These are some very interesting arguments by Scott Burdick about beauty in art (thanks to Sjan for pointing it out). Himself being a figurative painter, he criticizes the modern art establishment for completely excluding this style from museums or the collectors market. These four videos are not only thought provoking, but also filled with jawdroppingly beautiful art.
(Scott Burdick: “The Banishment of Beauty”)
Here are links to some of the contemporary figurative artists he’s mentioning:
I suppose when making such a video one has to go for simple statements. His observation of the state of figurative art in museums is absolutely on the spot – I noted the same when I wrote about my Dresden visit. Aiming to open museums and collectors for this art form is the right thing to do. But the more I think about it – I must I disagree with most of his explanations.
Maybe the biggest beef I have is the things he leaves out (or doesn’t know). He can complain about Duchamp’s urinal. But back when this was created it was similar idea as these videos: to complain about the undemocratic state of the art establishment. Back then it was the skilled academically trained artists that locked everyone else out.
Beauty for one is not as easily definable as Burdock makes it seem. In a game of poker, a great hand is beautiful. It doesn’t matter if its pretty paintings on the cards. That is actually measurable – the irises of your eyes will widen (which is why many players hide their eyes with shades). So beauty can be in abstract concepts, not just in girls with kittens. And beauty is specific to tastes. As a friend pointed out, maybe he is confusing pretty with beautiful?

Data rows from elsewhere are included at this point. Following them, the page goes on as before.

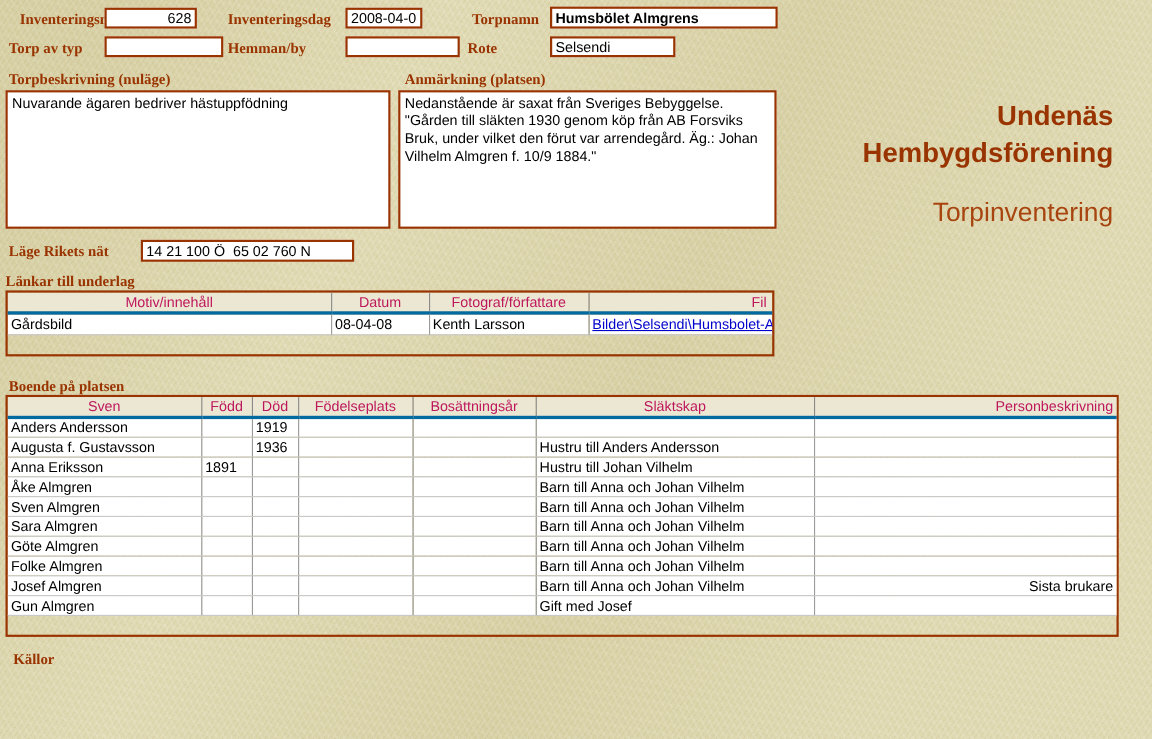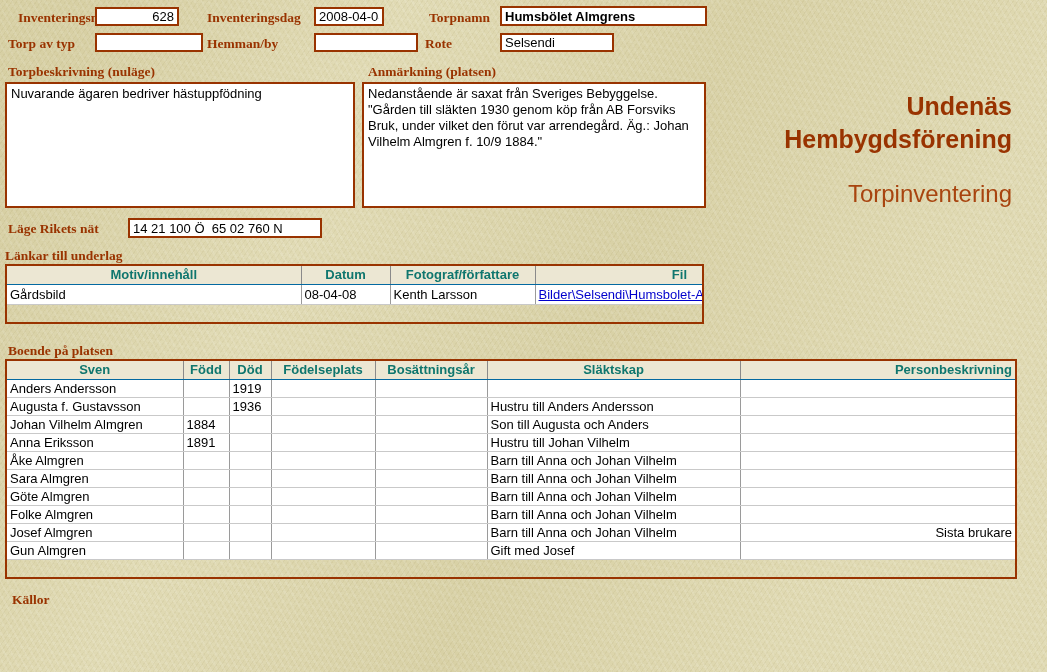--- a/index.html
+++ b/index.html
@@ -80,13 +80,13 @@
   }
   table.tbl th {
     background: var(--table-header-bg, #ece7d3);
-    font-weight: bold;
-    color: #0f766e;
+    font-weight: normal;
+    color: #be185d;
     text-align: center;
     height: 18px;
     padding: 0 3px;
     border-right: 1px solid #8a8a8a;
-    border-bottom: 1px solid #0369a1;
+    border-bottom: 3px solid #0369a1;
     overflow: hidden;
     white-space: nowrap;
   }

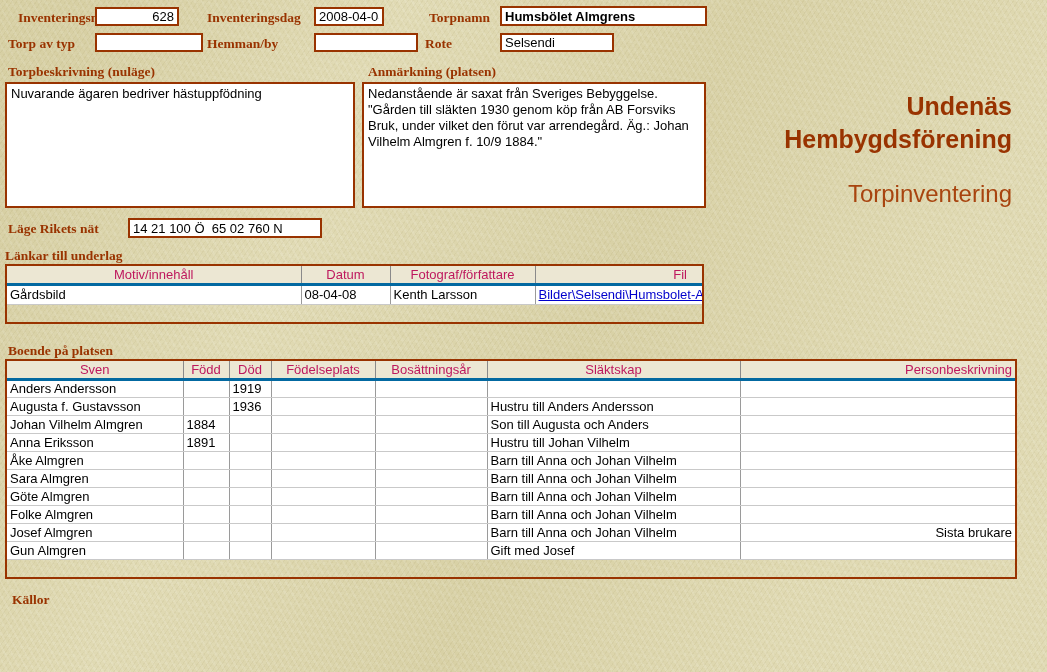--- a/index.html
+++ b/index.html
@@ -100,7 +100,7 @@
     white-space: nowrap;
   }
   table.tbl th:last-child, table.tbl td:last-child { border-right: none; text-align: right; }
-  table.tbl th.right { text-align: right; padding-right: 15px; }
+  table.tbl th.right { text-align: right; padding-right: 5px; }
   table.links td { height: 20px; }
   a.filelink {
     color: var(--link, #0000cc);

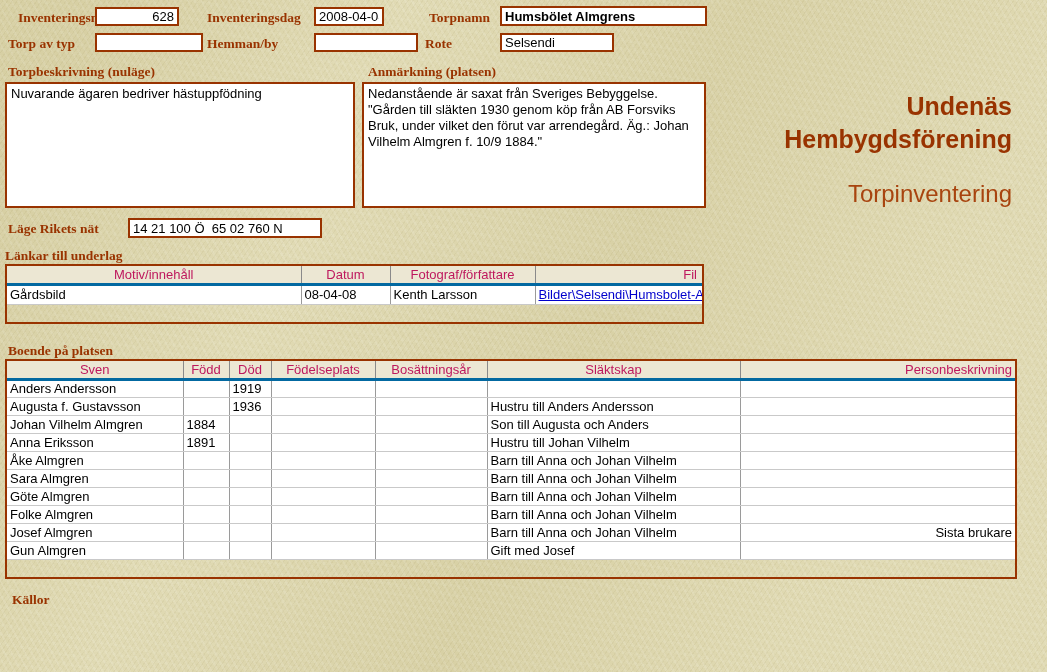--- a/index.html
+++ b/index.html
@@ -212,15 +212,6 @@
         <td></td>
       </tr>
       <tr>
-        <td>Johan Vilhelm Almgren</td>
-        <td>1884</td>
-        <td></td>
-        <td></td>
-        <td></td>
-        <td>Son till Augusta och Anders</td>
-        <td></td>
-      </tr>
-      <tr>
         <td>Anna Eriksson</td>
         <td>1891</td>
         <td></td>

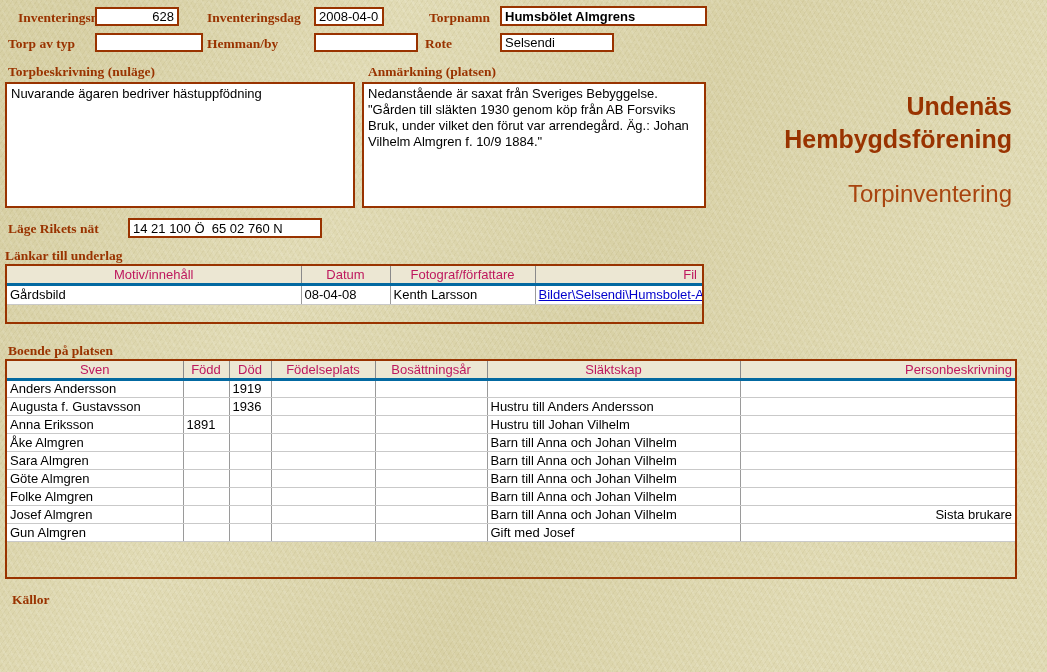--- a/index.html
+++ b/index.html
@@ -230,6 +230,15 @@
         <td></td>
       </tr>
       <tr>
+        <td>Sven Almgren</td>
+        <td></td>
+        <td></td>
+        <td></td>
+        <td></td>
+        <td>Barn till Anna och Johan Vilhelm</td>
+        <td></td>
+      </tr>
+      <tr>
         <td>Sara Almgren</td>
         <td></td>
         <td></td>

I can see beauty in modern art as Pollock, and in some work of Picasso. And there can be beauty in ugliness. The “trash dump test” is misleading. Would we really want to loose all art that is not understandable on the first look?
The prices for modern art are not based on any real value. That is true – but how much is this not true for classical art? The whole art market is a bubble – it just won’t burst as long as we can afford culture. It has no basic value needed to survive. If any of us would be on the edge of starvation, we would sell a Rembrandt for a carrot. Beautiful or not.
I think this is a typical example of how we humans are generally bad with higher concepts. Things like beauty and “what is art” defy explanation nearly by definition. If we stick to the simpler down to earth questions like: Should museums be more democratic? Should the art establishment stop shutting out entire art forms? I think then we have a ground we can all agree on – and I am totally behind Scott Burdick on his mission.